As revoluções tecnológicas, decisivas para facilitar o dia a dia das pessoas, estão muito adiante daqueles que as produzem. São muito mais modernas e criam uma certa ilusão de que o homem mudou profundamente — e sempre para melhor. A ideia de progresso contínuo, incontornável — quiçá rumo ao nirvana, o fim da história liberal, ou o fim da história de esquerda, o comunismo —, esconde o fato de que os homens, se avançam, também podem recuar. A civilização e a barbárie às vezes, mesmo não se irmanando, podem conviver, lado a lado, no mesmo período histórico.

No século 20, tido como o século do primado da modernidade, portanto das grandes “descobertas” (medicamentos e computadores, por exemplo), o mundo assistiu, nada boquiaberto, dois extremos que se atraíram e, em seguida, se atacaram: o comunismo, a partir de 1917, com a Revolução Russa, e o nazismo, que levou Adolf Hitler, um cabo austríaco, ao poder na Alemanha de Goethe e Thomas Mann, em 1933. O nazismo ficou 12 anos no poder. O comunismo comandou a União Soviética, com seus países-satélites, por 74 anos (uma gota d’água no oceano, por certo, mas não para os que viveram sob os extremos do totalitarismo).

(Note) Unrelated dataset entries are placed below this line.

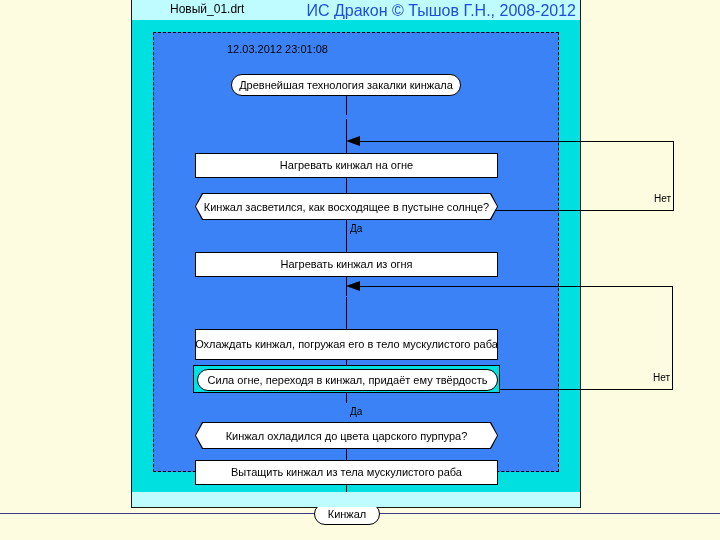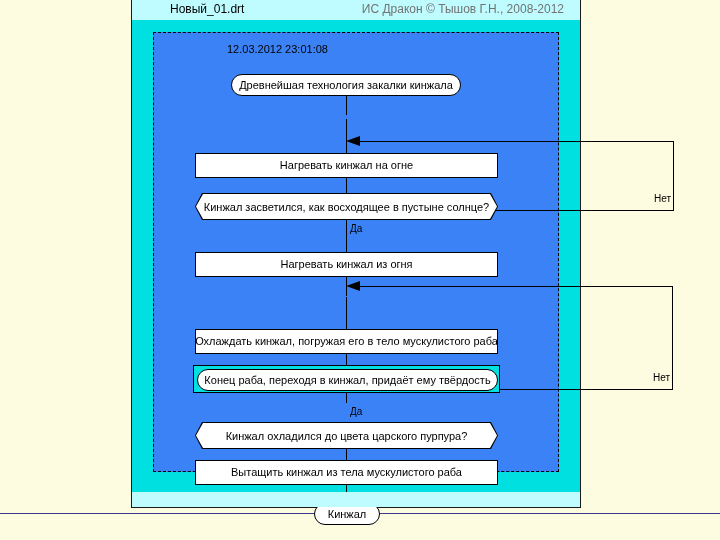--- a/index.html
+++ b/index.html
@@ -63,10 +63,10 @@
   }
   #titlebar .t-brand {
     position: absolute;
-    right: 16px;
+    right: 4px;
     top: 2px;
-    font-size: 12px;
-    color: #737373;
+    font-size: 16px;
+    color: #1d4ed8;
     white-space: nowrap;
   }
 

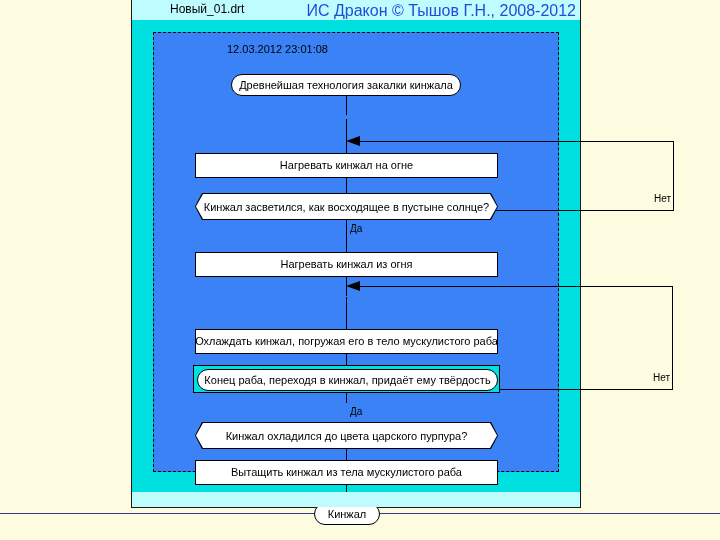--- a/index.html
+++ b/index.html
@@ -246,7 +246,7 @@
 
         <div class="node action" style="left:41px; top:219px; width:303px; height:25px;">Нагревать кинжал из огня</div>
 
-        <div class="node action" style="left:41px; top:296px; width:303px; height:25px;">Охлаждать кинжал, погружая его в тело мускулистого раба</div>
+        <div class="node action" style="left:41px; top:296px; width:303px; height:31px;">Охлаждать кинжал, погружая его в тело мускулистого раба</div>
 
         <div class="comment-wrap" style="left:39px; top:332px; width:307px; height:28px;">
           <div class="node comment" style="left:3px; top:3px; width:301px; height:22px;">Конец раба, переходя в кинжал, придаёт ему твёрдость</div>

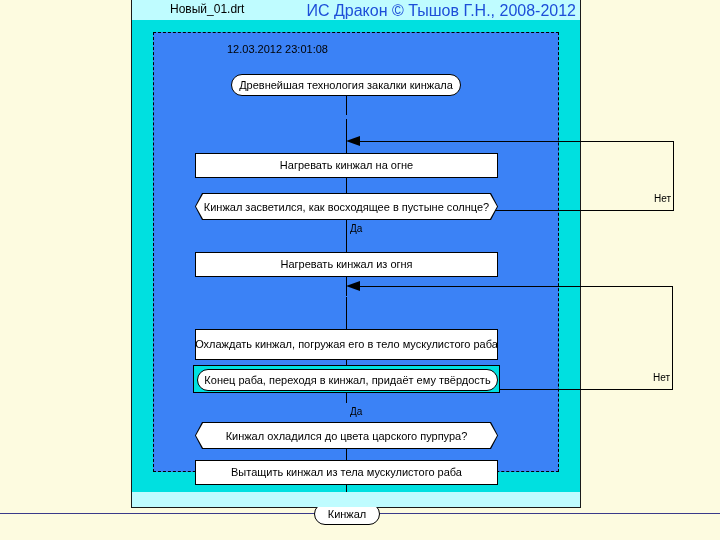--- a/index.html
+++ b/index.html
@@ -249,7 +249,7 @@
         <div class="node action" style="left:41px; top:296px; width:303px; height:31px;">Охлаждать кинжал, погружая его в тело мускулистого раба</div>
 
         <div class="comment-wrap" style="left:39px; top:332px; width:307px; height:28px;">
-          <div class="node comment" style="left:3px; top:3px; width:301px; height:22px;">Конец раба, переходя в кинжал, придаёт ему твёрдость</div>
+          <div class="node comment" style="left:3px; top:3px; width:301px; height:22px;">Сила огне, переходя в кинжал, придаёт ему твёрдость</div>
         </div>
 
         <div class="decision-outer" style="left:41px; top:370px; width:303px; height:27px;margin-top:19px;">

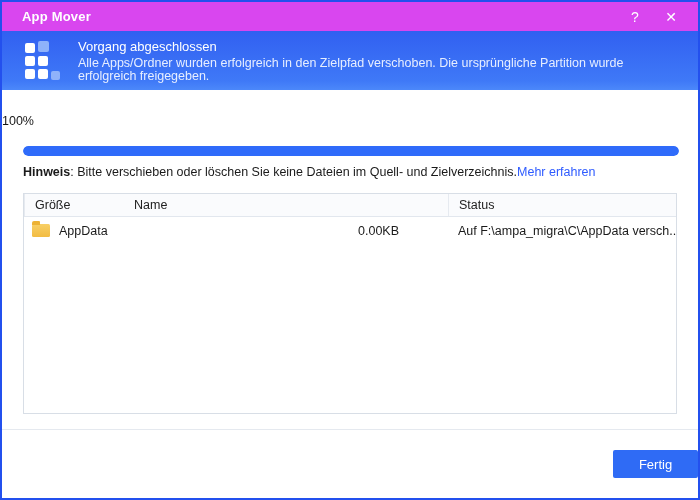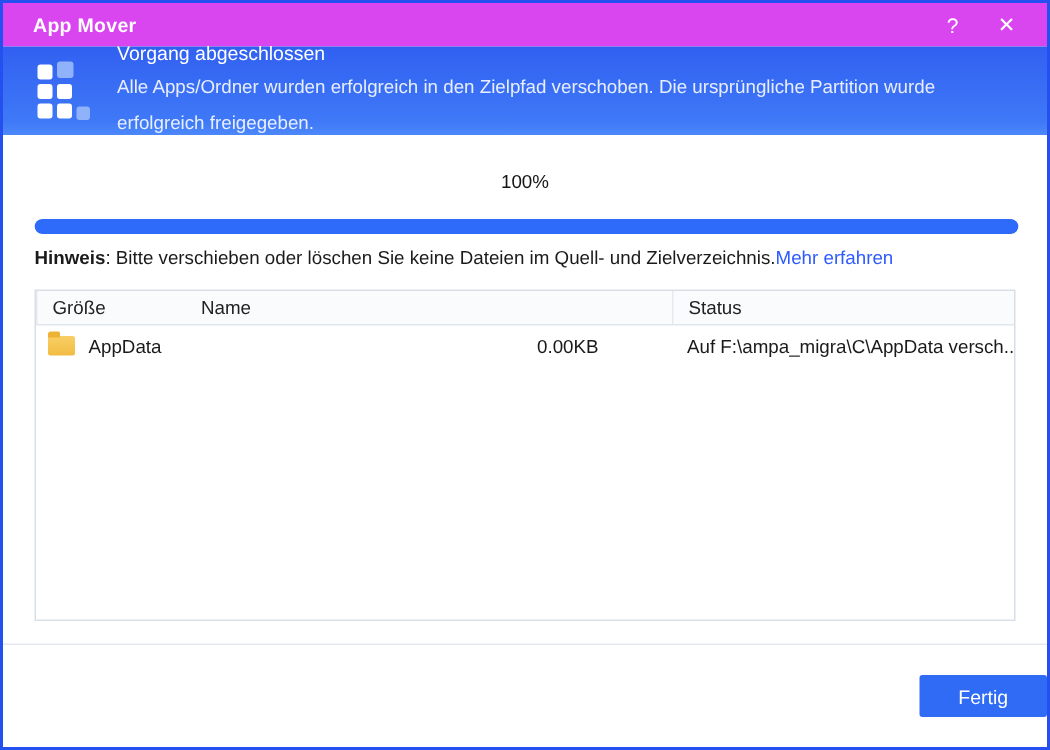--- a/index.html
+++ b/index.html
@@ -59,7 +59,7 @@
 
   .header-text { flex:1; min-width:0; }
   .header-title { font-size:13px; font-weight:normal; color:#ffffff; margin-bottom:3px; }
-  .header-msg   { font-size:12.5px; line-height:24px; color:#e7eeff; max-width:600px; }
+  .header-msg   { font-size:12.5px; line-height:13px; color:#e7eeff; max-width:600px; }
 
   
   .body {

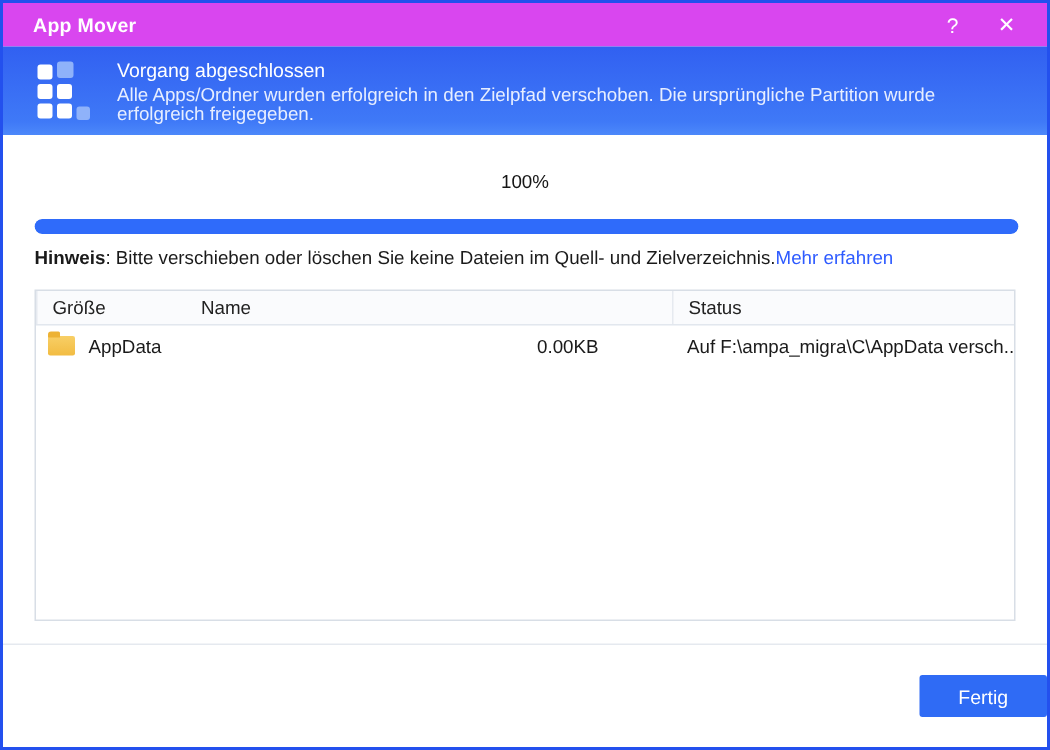--- a/index.html
+++ b/index.html
@@ -68,7 +68,7 @@
     position:relative;
   }
   .percent {
-    text-align:center; font-size:12.5px; color:#161616;
+    font-size:12.5px; color:#161616;
     padding-top:24px; font-weight:500;
   }
   .progress-track {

Os governos comunistas, sobretudo os de Ióssif Stálin, na União Soviética, e de Mao Tsé-tung, na China, mataram, segundo pesquisas de vários estudiosos, cerca de 100 milhões de pessoas. Trata-se do maior genocídio da história. Curiosa ou sintomaticamente, as pessoas dão a impressão de que “perdoam” tais crimes. Porque, exatamente, não se sabe. Apresenta-se neste Editorial uma explicação exploratória. Movimentos políticos e sociais, quando falam em nome da redenção (do bem) da humanidade, na construção da sociedade de iguais — o mundo perfeito —, aparentemente “podem” fazer qualquer coisa, inclusive eliminar pessoas, e não raro de maneira indiscriminada. As boas intenções da “teoria” camuflam o resultado — a brutalidade com que tais regimes tratam os indivíduos, destruindo-os ou retirando-lhes a liberdade.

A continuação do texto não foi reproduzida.